Kenneth H. Nordin, under appointment by the Court of Appeal, for Defendant and
Appellant.
1
Xavier Becerra, Attorney General, Lance E. Winters, Chief Assistant Attorney
General, Julie L. Garland, Assistant Attorney General, Michael Pulos and Britton B.
Lacy, Deputy Attorneys General, for Plaintiff and Respondent.
I
INTRODUCTION
A jury convicted defendant and appellant Dupree Lavan Butler of attempted
voluntary manslaughter (Pen. Code,1 §§ 664/192, subd. (a)), the lesser included offense
of attempted murder (§§ 664/187, subd. (a)) as charged in count 1 of the first amended
information; assault with a deadly weapon (§ 245, subd. (a)(1); count 2); domestic
violence within seven years of a prior conviction of domestic violence (§ 273.5,
subd. (f)(1); count 4); criminal threats (§ 422; count 5); two counts of violating a
protective order within seven years of a prior conviction for violation of a protective
order (§ 166, subd. (c)(4); counts 6 & 7); obstructing the use of a wireless communication
device to summon law enforcement (§ 591.5; count 8); and stalking with a prior
conviction of domestic violence (§ 646.9, subd. (c)(1); count 9).2 The jury also found
true that defendant personally inflicted great bodily injury (§ 12022.7, subd. (e)) in the
commission of counts 1, 2, and 4. Defendant thereafter admitted that he had suffered
three prior prison terms (§ 667.5, subd. (b)).
1 All future statutory references are to the Penal Code unless otherwise stated.
2 The jury found defendant not guilty of carjacking (§ 215, subd. (a)) as charged
in count 3 of the first amended information.
2
The trial court sentenced defendant to a total term of 16 years in state prison,
which included three years for defendant’s three prior prison terms.
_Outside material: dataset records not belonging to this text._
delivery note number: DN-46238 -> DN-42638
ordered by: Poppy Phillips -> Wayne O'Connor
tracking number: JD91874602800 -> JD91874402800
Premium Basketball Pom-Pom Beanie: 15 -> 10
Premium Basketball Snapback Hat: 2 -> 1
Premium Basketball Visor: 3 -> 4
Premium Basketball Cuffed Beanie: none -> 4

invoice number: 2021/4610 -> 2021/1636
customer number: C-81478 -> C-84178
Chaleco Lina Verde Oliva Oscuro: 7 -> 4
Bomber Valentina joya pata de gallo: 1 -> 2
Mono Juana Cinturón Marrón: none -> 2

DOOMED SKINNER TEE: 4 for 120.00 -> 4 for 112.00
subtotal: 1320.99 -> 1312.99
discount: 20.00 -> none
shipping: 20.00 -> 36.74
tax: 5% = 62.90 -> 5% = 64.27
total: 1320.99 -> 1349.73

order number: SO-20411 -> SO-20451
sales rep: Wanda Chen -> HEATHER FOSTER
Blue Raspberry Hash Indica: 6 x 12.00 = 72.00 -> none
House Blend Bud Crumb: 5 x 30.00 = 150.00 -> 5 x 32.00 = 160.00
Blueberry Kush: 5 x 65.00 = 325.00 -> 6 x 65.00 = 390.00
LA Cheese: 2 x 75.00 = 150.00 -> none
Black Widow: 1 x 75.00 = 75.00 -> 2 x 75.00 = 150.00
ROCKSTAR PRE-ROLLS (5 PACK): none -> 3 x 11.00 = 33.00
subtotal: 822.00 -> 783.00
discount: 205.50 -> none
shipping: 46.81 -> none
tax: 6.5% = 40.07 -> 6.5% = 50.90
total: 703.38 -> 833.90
The court also
ordered defendant to pay a $10,000 restitution fine (Pen. Code, § 1202.4, subd. (b)), a
stayed $10,000 parole revocation fine (Pen. Code, § 1202.45), $240 in criminal
conviction assessment fees (Gov. Code, § 70373, subd. (a)(1)), and $320 in court
operations assessment fees (Pen. Code, § 1465.8, subd. (a)(1)).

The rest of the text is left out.